[EXERCISE INSTRUCTIONS]
Take every line containing "shipping" out of the records.

[SUPPLIED ENTRIES]
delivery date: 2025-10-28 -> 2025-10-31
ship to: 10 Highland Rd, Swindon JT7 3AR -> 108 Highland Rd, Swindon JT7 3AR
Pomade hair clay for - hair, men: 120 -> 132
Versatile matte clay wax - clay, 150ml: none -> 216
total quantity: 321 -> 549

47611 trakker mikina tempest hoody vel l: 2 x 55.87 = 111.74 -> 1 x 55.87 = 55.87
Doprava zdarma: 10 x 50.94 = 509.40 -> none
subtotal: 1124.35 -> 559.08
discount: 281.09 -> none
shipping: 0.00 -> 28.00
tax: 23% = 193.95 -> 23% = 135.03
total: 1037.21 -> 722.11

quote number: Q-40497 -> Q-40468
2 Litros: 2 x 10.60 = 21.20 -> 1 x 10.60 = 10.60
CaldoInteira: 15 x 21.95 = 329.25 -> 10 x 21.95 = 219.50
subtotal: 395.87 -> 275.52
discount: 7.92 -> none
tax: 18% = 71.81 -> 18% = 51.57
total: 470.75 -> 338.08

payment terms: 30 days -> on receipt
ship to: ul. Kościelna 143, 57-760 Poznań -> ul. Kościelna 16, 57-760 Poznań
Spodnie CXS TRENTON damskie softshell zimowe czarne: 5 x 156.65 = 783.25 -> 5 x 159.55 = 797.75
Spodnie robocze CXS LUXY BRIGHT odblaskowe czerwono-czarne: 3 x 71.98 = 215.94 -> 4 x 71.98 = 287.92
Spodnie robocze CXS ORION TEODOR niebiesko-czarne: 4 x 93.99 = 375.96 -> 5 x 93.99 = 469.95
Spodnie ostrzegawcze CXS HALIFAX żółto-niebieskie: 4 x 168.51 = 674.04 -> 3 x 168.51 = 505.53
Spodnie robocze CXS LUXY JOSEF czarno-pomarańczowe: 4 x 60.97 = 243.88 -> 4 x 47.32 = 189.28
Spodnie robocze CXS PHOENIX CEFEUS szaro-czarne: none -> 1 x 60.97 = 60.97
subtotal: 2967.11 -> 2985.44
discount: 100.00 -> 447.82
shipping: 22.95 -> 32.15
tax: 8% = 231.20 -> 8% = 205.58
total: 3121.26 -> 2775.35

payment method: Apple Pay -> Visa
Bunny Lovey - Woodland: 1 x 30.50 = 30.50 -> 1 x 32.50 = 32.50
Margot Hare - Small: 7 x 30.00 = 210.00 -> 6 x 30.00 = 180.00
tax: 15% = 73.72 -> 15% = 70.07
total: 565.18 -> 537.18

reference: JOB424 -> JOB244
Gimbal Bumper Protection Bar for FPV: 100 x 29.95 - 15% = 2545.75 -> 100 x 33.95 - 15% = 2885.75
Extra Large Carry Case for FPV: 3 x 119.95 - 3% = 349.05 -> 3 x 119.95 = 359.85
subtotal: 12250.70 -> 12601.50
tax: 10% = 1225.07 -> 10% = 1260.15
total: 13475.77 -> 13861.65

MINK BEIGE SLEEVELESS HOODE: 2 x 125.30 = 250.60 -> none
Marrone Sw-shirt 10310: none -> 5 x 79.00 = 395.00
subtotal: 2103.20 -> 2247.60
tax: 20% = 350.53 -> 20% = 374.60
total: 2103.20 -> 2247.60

[RESPONSE AREA]
shipping: 0.00 -> 28.00
shipping: 22.95 -> 32.15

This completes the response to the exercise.